These new foci of social life, then, were the staging areas for transformed definition of the public and the private, and for new patterns of sociability and thought. Their effect was felt in the near and distant corners of social life, in the explicit redefinition and secularization of public fêtes, for example; or in the increasing reluctance to consider Protestants and Jews as members of subprivileged groups rather than as individuals entitled by nature and reason to freedom of opinion.

A less important but perhaps more symbolic consequence of this reordering of priorities was the enlightened interest in pornography, which can be defined as the intimate and illicit made outrageously and illicitly public, as the interface between unrestrained individual desire and undefined natural circumstance. Sade's fantasies have suggestive relevance to the structure if not the content of Jacobin thinking on the relationship of nature to man and "others."[2]

A similar if inverted effect of this same reordering found expression in the conceptual opposite of pornography, that is to say, in a new and highly gendered literary genre, the epistolary novel. In La Nouvelle Héloïse and Les Amants de Lyon , the private and exemplary letters of a blameless woman were made public for the edification of the public, but only after the heroine's more or less suicidal and wholly apolitical death. Here, womanly selfsacrifice allowed the licitly private to be made licitly public as well.

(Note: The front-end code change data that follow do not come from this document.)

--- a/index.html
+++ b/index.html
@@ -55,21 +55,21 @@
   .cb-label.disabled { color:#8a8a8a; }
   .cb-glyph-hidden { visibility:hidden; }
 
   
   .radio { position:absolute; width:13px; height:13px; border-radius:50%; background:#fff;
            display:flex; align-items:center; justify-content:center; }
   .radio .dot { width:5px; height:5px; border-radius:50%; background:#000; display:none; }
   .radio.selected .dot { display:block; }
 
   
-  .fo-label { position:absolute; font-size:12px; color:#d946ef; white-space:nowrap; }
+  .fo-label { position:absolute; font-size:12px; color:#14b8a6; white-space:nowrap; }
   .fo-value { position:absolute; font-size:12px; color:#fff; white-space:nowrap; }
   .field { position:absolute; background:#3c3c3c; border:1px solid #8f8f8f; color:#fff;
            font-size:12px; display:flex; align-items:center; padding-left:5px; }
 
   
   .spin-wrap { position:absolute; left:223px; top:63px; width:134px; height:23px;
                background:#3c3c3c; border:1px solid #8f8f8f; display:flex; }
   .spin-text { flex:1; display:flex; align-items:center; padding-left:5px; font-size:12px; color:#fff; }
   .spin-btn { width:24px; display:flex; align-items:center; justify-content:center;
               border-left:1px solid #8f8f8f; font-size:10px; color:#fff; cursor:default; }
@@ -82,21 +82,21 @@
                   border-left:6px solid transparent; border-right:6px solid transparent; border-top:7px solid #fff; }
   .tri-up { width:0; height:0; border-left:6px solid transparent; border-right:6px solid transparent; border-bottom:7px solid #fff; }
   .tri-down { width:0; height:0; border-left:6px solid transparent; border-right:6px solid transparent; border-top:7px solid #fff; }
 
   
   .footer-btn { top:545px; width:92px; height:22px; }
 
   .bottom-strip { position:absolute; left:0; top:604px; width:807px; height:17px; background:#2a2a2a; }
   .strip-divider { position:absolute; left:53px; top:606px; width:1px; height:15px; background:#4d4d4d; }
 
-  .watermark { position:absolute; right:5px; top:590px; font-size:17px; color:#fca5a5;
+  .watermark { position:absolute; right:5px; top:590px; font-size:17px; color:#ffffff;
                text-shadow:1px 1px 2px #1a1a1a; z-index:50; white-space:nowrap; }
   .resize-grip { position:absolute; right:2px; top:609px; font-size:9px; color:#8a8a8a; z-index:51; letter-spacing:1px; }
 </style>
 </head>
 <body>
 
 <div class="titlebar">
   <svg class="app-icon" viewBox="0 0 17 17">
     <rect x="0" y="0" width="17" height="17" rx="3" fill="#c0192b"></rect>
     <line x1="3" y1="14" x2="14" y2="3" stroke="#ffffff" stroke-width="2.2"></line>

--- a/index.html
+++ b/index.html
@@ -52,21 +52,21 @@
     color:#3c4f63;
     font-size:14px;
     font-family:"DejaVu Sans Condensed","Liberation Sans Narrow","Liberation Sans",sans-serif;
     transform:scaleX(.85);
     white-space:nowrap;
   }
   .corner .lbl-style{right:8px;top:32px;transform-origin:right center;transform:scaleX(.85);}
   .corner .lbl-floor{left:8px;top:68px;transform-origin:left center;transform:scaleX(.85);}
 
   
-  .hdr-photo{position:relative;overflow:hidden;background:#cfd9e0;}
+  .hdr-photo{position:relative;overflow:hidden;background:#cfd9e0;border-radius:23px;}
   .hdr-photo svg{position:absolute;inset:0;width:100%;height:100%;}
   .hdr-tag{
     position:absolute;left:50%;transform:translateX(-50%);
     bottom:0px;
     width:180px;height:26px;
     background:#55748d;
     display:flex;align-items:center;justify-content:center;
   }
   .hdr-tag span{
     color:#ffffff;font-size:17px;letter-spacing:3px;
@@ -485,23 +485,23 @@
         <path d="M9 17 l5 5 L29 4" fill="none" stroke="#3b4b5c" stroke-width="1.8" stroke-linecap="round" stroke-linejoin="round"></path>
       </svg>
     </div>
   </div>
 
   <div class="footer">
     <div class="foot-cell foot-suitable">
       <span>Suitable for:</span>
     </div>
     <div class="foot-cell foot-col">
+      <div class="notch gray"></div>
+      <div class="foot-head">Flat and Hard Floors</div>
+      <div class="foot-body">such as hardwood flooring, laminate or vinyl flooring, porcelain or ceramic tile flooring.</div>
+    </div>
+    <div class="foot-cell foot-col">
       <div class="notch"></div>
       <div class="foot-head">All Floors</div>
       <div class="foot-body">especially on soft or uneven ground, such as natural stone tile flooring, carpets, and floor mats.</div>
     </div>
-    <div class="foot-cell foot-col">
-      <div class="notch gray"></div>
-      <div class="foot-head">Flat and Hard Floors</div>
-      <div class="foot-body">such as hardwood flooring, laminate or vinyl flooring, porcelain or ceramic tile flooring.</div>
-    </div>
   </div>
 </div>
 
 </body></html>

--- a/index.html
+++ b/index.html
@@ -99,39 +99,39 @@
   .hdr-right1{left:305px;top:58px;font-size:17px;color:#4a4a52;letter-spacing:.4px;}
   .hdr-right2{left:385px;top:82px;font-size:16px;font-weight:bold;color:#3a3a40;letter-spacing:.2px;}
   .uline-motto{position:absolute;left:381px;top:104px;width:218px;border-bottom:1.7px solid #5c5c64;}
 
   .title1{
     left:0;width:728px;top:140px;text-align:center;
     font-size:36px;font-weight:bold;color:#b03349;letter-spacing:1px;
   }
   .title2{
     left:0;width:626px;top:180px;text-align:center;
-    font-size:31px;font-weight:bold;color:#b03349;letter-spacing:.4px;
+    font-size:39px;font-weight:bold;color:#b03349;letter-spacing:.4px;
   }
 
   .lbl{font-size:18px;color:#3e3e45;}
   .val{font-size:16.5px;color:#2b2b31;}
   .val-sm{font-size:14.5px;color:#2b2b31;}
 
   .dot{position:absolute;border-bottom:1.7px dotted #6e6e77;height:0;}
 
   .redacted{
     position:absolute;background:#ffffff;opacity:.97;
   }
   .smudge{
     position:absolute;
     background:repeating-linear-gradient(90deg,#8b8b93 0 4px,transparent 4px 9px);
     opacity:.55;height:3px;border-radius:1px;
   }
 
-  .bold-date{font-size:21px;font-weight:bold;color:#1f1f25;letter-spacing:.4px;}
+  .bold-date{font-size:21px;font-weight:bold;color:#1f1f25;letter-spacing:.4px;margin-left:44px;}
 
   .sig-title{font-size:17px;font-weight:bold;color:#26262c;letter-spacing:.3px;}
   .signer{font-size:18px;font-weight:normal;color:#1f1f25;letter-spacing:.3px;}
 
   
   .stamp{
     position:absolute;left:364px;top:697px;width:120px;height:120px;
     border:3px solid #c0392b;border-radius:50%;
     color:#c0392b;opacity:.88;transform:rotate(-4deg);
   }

The effect in eighteenth-century France of the invention or development of secularized privacy (an ancient English locution that to this day has no strict equivalent in the French language) can best be traced in the recently rewritten history of women in eighteenth-century France. The traditional political and public role of females (as queens, royal mistresses, or, more humbly, as vicarious voters in elections to the second estate in 1788–1789) was recoded, devalued, or even eliminated. Women (and children, whom they were held to resemble psychologically and physiologically, in the pitch of their voices, for example) were removed from the public eye and placed at the center of private life. Quite typically, Diderot, in the Encydopédie , considered citizenship as an exclusively masculine concern:

on n'accorde ce titre (de citoyen) aux femmes, aux jeunes enfants, aux serviteurs que comme à des membres de la famille d'un citoyen proprement dit; mais ils ne sont pas vraiment citoyens.[3]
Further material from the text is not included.